識別方法として、決定的に異なるのは雌しべです。
他にも
- 大きく掌状の葉のフヨウに対し、小さ目で葉の先が少し尖ったムクゲ
- 枝分かれしこんもりと枝を広がるフヨウに対し、箒状に上へと枝をのばすムクゲ
といった違いがあり、芙蓉と木槿の識別は困難ではありません。
他にも同じフヨウ属として、ハイビスカス、モミジアオイ、アメリカフヨウ、ハマボウなどがあります。
アメリカフヨウは、北アメリカに分布しているモスケウトス類の園芸品種の総称です。
15cm以上の大きな花を咲かせるのが特徴です。
原種であればそれぞれ識別は可能ですが、種間雑種の園芸品種もあり、一筋縄にはいきません。

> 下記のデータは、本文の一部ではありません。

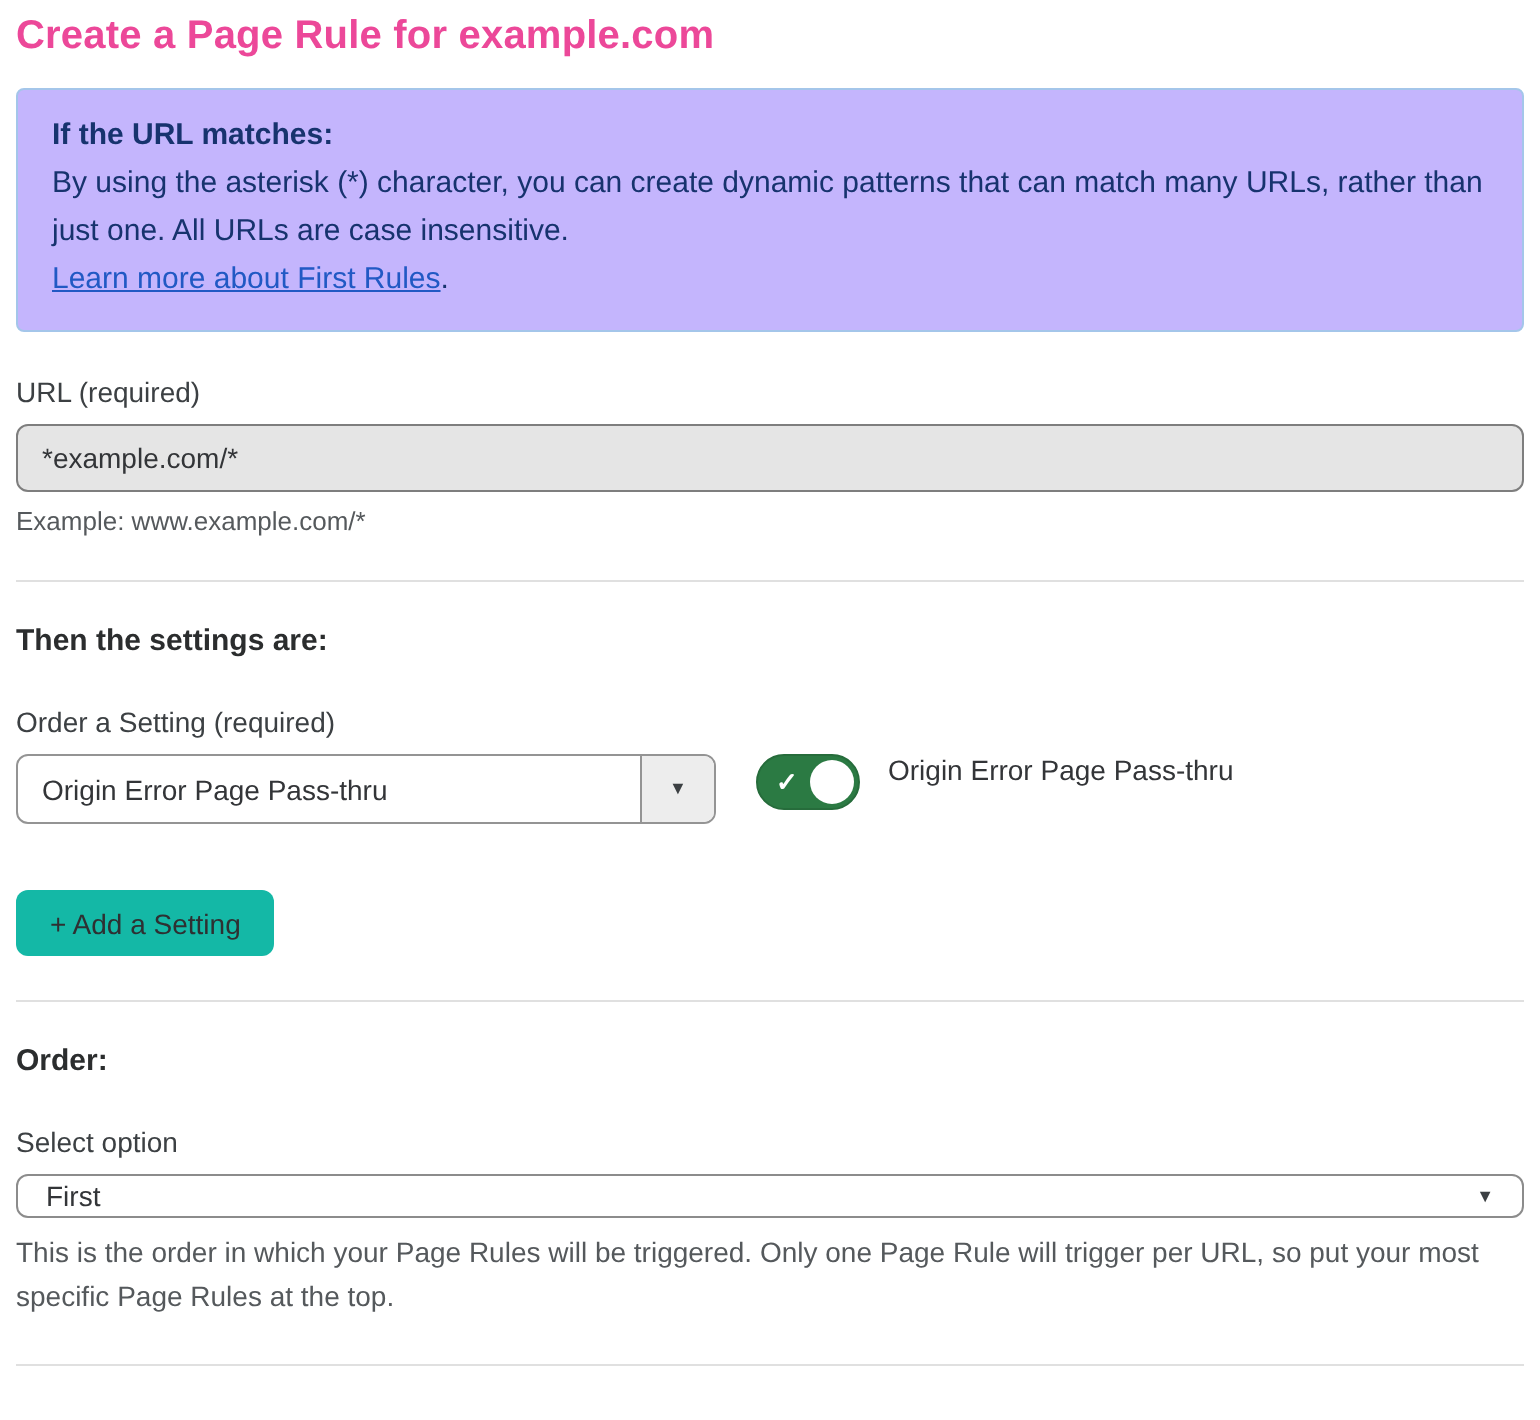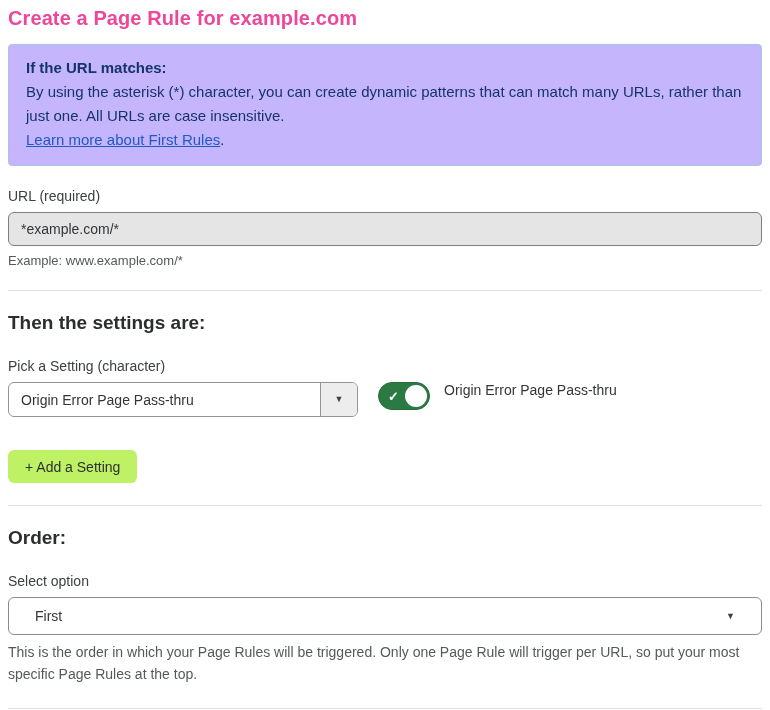"Then the settings are:" h2.section-heading { font-size: 19px -> 15px }
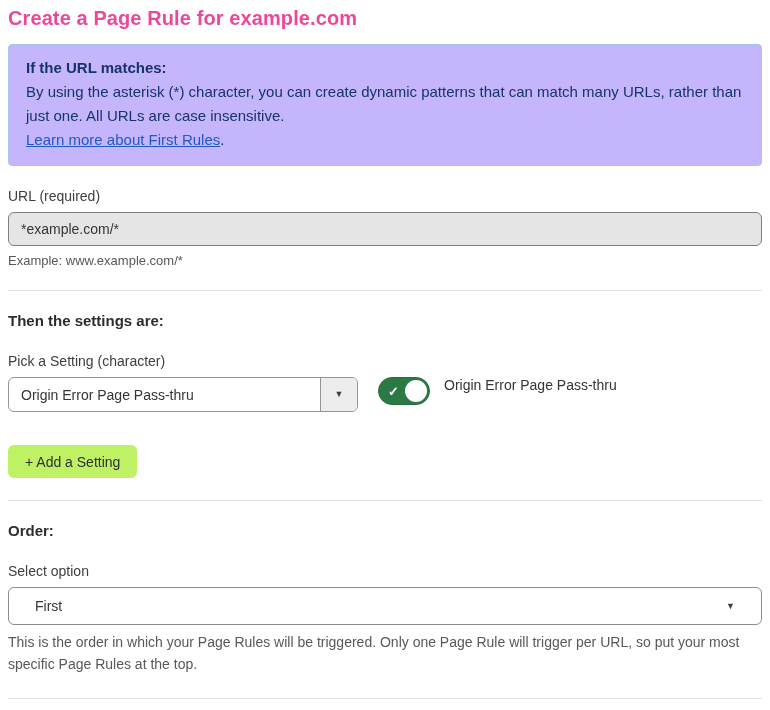"Pick a Setting (character)" div.field-label { text: Pick a Setting (character -> Order a Setting (required }
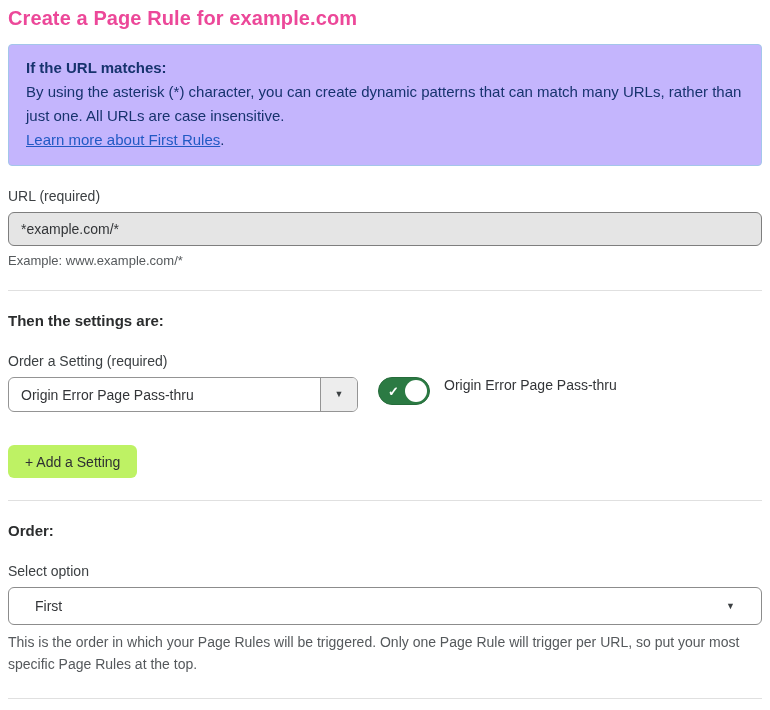"+ Add a Setting" .btn-gray { background: #bef264 -> #14b8a6 }
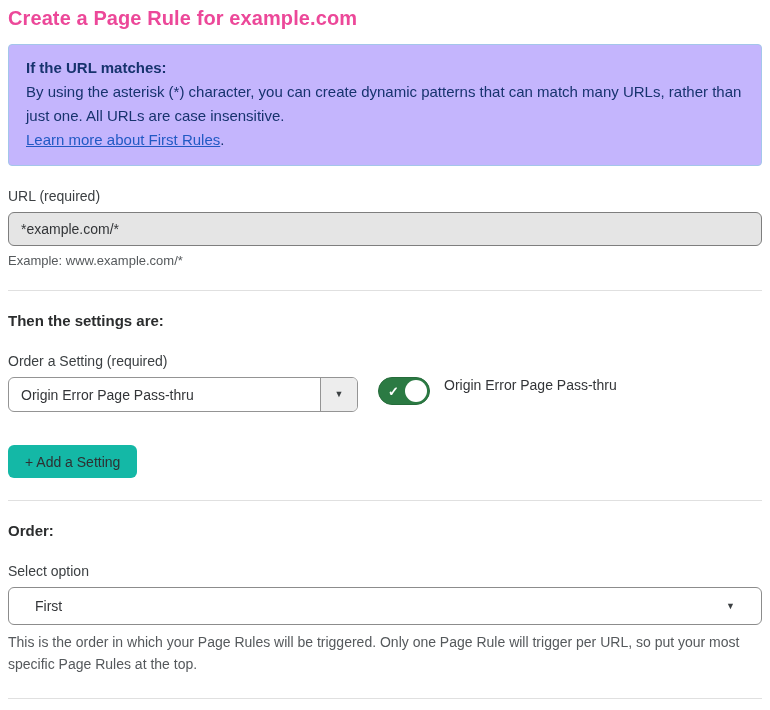"First" .big-select { height: 38px -> 22px; padding: 0 26px -> 0 14px }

フヨウ属を含むアオイ科には、オクラ(トロロアオイ属)、タチアオイ(タチアオイ属)、ワタ(ワタ属)などがあり、いずれも似たような花を咲かせます。
おわりに
ようやく京都でも暑さのピークも過ぎ、季節が秋へと移ろうとする京都は、比較的花が少なくなる時期です。
そんな時期に長期間にわたって咲き続けるのが芙蓉です。
晩夏から初秋に京都観光で花を楽しみたいという方は、芙蓉もお勧めです。